County officials estimated the cost to operate and staff the hotel as a shelter would be about $2.8 million a year. The county is currently spending $3.2 million on its various shelter options, including a lease at an Extended Stay America in Eagan for $1.7 million.
It's still early in the process, said Evan Henspeter, Dakota County social services director, adding that the county still needs to receive approval from Eagan officials. The county would have to match 10% of the grant amount. If all goes as planned, the shelter would be built during the second half of 2024.
A Dakota County presentation showed a sample floor plan of what looked like a typical hotel room. Residents would get individual rooms, each with an attached bathroom, county officials said. There would also be space for a congregate, or group, shelter at the hotel.
The county would need up to 55 of the hotel's 121 rooms. Henspeter said officials aren't sure what the extra rooms would be used for.

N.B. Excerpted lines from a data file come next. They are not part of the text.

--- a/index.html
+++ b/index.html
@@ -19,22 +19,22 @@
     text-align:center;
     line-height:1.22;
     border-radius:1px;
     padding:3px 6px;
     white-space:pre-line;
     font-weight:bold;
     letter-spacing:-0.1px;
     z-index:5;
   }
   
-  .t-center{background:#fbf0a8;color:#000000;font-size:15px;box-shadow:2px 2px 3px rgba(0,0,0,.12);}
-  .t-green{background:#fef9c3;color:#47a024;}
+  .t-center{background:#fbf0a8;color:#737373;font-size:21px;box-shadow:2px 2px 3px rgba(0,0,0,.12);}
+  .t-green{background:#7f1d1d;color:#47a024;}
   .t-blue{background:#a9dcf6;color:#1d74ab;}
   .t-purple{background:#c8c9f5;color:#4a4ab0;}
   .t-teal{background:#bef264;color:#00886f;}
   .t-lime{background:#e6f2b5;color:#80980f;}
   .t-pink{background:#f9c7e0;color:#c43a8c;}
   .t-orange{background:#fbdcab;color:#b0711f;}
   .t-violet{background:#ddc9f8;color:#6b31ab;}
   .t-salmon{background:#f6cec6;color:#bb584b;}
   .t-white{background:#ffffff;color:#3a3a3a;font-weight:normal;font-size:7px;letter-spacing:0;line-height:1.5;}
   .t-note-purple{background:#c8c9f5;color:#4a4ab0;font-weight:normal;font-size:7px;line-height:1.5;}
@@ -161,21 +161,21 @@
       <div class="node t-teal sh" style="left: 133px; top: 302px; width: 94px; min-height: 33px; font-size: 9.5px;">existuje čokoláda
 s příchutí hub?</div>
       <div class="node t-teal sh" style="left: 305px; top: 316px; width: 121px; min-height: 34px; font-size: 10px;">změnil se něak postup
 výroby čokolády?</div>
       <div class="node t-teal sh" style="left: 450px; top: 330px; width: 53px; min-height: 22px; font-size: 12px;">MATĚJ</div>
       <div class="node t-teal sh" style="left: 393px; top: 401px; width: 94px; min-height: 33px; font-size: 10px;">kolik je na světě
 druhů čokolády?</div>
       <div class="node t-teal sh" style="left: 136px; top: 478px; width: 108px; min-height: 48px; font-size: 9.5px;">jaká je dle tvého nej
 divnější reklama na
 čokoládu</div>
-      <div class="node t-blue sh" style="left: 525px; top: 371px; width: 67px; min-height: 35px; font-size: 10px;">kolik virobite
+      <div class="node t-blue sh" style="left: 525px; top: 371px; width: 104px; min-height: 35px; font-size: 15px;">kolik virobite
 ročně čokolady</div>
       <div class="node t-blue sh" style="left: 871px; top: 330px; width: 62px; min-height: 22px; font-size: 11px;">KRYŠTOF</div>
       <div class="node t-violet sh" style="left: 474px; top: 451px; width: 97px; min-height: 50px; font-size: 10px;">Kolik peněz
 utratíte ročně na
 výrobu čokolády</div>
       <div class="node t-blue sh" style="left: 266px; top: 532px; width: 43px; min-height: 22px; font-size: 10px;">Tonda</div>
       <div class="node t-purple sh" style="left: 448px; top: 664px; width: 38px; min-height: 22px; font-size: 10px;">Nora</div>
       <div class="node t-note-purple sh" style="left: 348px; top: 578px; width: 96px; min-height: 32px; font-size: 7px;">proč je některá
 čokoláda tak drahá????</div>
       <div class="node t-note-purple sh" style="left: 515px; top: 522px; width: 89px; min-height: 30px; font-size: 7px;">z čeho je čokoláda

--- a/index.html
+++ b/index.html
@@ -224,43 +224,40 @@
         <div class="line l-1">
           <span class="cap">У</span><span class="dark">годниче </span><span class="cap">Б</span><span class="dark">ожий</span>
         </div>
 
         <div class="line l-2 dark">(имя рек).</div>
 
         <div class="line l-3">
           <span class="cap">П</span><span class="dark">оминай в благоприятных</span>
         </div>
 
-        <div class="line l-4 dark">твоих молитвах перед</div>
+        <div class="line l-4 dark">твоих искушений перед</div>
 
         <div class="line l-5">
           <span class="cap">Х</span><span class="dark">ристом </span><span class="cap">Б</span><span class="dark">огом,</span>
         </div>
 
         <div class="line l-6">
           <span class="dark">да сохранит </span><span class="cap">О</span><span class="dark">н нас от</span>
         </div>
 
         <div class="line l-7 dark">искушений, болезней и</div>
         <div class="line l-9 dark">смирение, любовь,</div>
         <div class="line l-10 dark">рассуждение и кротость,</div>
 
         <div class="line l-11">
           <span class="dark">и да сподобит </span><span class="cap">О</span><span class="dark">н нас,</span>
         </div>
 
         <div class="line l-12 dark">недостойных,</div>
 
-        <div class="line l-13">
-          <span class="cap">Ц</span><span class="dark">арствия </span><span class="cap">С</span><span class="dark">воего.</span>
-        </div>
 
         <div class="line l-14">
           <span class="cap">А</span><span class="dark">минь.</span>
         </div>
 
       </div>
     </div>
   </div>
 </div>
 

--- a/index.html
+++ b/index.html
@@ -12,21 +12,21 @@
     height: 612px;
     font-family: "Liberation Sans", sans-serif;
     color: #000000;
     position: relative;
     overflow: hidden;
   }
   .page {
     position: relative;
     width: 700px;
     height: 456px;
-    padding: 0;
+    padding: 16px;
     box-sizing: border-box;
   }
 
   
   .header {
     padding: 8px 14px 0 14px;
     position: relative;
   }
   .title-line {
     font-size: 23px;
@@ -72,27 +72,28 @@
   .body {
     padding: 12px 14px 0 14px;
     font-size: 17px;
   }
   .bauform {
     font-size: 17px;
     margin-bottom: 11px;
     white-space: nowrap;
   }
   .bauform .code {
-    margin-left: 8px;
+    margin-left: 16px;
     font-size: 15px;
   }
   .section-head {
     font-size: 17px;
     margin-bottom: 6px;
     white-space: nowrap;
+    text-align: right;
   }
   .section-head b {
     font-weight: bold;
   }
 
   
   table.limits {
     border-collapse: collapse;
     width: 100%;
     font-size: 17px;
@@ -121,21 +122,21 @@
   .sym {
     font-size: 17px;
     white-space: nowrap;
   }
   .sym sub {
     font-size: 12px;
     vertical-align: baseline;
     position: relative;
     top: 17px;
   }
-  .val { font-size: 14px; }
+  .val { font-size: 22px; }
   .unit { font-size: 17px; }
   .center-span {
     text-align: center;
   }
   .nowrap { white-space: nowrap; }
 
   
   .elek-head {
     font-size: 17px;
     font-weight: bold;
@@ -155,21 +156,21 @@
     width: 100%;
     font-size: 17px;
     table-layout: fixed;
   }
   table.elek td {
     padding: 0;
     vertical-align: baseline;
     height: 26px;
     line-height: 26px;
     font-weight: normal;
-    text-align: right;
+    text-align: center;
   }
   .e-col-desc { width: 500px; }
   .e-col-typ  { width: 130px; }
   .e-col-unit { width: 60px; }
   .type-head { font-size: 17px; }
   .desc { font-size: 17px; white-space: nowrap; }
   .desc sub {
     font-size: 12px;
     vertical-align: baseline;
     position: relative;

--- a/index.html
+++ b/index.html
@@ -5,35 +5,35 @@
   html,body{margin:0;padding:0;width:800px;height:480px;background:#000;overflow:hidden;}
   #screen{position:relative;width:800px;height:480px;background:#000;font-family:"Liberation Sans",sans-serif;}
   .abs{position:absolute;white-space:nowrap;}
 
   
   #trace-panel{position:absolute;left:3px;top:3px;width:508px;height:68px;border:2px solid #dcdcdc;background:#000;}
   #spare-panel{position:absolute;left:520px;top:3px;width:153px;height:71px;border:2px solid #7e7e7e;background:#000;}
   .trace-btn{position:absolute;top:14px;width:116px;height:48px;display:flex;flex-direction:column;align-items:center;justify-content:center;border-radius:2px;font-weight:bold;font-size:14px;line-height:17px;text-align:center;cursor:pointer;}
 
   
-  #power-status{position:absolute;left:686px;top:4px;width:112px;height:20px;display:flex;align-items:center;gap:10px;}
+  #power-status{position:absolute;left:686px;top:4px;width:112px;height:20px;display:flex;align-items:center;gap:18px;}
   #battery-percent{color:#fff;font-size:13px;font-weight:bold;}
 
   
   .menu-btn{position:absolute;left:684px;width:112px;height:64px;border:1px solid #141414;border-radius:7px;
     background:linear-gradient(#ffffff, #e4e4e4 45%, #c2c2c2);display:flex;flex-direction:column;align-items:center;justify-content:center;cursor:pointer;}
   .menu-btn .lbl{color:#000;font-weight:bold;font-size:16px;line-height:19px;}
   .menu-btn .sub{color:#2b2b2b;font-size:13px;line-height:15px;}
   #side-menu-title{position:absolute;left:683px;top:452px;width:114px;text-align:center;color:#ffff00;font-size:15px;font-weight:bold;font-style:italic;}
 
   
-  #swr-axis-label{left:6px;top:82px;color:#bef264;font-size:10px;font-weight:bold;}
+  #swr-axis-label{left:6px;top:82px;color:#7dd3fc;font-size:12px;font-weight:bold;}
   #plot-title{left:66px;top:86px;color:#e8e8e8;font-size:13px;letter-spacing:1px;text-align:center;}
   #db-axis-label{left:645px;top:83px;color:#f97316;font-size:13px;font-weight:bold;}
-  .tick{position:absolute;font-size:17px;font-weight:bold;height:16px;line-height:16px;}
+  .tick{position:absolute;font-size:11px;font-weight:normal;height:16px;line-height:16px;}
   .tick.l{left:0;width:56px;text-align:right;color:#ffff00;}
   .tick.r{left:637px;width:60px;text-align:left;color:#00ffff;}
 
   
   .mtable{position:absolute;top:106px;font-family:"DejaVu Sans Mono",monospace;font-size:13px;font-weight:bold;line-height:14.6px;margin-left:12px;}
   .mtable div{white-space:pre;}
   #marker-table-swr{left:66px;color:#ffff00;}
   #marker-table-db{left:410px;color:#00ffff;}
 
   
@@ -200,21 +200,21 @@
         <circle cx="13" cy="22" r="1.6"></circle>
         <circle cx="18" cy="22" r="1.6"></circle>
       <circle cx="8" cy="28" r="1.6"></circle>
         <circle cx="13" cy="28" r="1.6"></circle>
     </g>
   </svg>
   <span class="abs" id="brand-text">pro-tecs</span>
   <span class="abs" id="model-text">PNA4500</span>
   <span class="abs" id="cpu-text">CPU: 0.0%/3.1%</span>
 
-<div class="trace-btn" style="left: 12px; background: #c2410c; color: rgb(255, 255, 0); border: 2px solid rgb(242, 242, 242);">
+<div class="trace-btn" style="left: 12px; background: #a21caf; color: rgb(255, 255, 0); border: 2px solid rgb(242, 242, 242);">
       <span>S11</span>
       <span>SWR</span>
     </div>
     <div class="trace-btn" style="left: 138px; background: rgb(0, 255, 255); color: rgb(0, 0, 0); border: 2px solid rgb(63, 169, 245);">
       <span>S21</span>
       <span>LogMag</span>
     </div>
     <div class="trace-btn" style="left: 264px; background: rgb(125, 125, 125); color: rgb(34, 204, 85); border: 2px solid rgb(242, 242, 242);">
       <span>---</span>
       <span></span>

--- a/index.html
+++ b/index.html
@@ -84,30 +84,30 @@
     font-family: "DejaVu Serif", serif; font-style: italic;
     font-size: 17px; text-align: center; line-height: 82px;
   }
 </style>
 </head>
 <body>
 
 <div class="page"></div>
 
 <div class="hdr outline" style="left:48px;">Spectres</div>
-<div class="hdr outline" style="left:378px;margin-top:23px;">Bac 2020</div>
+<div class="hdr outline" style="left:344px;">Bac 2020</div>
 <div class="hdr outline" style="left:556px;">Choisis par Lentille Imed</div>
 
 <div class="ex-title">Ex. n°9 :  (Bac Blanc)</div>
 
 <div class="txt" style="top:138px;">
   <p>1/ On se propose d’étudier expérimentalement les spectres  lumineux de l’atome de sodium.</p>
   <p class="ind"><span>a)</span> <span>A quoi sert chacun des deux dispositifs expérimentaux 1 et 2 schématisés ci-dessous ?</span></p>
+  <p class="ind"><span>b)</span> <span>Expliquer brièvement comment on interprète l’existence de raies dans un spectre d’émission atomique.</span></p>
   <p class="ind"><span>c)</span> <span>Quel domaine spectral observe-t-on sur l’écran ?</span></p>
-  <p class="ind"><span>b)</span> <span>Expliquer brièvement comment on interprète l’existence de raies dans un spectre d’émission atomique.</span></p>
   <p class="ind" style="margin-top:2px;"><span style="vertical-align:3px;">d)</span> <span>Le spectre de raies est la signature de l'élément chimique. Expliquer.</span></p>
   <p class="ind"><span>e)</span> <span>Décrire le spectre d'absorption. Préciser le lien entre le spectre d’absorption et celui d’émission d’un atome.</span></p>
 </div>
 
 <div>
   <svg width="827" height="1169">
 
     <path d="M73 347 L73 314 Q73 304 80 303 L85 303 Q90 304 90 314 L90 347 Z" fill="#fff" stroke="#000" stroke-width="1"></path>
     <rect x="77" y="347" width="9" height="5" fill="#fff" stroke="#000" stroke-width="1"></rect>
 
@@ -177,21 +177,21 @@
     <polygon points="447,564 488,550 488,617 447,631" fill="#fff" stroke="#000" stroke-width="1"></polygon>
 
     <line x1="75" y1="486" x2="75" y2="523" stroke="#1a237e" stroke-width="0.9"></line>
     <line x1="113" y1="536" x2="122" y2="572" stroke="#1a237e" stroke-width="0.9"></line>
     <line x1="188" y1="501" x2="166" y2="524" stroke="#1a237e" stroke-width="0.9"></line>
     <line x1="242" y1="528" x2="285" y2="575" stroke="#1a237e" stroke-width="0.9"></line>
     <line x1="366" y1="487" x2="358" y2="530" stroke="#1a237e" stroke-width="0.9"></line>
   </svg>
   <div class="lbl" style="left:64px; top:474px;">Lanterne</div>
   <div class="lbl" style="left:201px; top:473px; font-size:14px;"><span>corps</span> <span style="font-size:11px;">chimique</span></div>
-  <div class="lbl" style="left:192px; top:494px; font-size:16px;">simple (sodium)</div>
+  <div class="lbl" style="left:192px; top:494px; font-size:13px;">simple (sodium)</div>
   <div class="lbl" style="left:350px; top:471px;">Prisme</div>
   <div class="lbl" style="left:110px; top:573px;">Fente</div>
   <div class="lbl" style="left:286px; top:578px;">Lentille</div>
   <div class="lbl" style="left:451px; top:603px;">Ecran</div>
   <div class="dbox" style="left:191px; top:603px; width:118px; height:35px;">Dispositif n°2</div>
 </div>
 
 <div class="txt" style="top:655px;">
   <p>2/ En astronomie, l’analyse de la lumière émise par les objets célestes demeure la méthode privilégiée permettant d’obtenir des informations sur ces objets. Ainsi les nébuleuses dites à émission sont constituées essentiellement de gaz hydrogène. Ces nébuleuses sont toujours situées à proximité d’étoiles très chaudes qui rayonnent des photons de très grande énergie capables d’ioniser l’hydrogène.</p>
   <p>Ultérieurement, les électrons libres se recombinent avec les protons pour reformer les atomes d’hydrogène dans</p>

Slavik said location was a key reason the county chose the Norwood Inn.
"One of the aspects of why location really matters is to have something close to transit, so individuals who are experiencing homelessness can go to jobs and go to doctor's appointments," he said.
The county's previous shelter for single men, called Cochran House, closed in late 2017. It was located in Hastings, in an isolated area that was a mile from major roads and businesses, he said.
Not everyone is on board with the project. Commissioner Liz Workman said the plan sounded like a "money pit."
"I just would not support this," she said.
Halverson said cities are concerned about homelessness and this shelter could help solve the problem. Social services would be provided on-site, she said, adding that people would be referred to the shelter rather than lining up outside.
"It feels to me like the bones are really there," she said of the project, adding that she believes the county is "way more ready" than officials previously thought.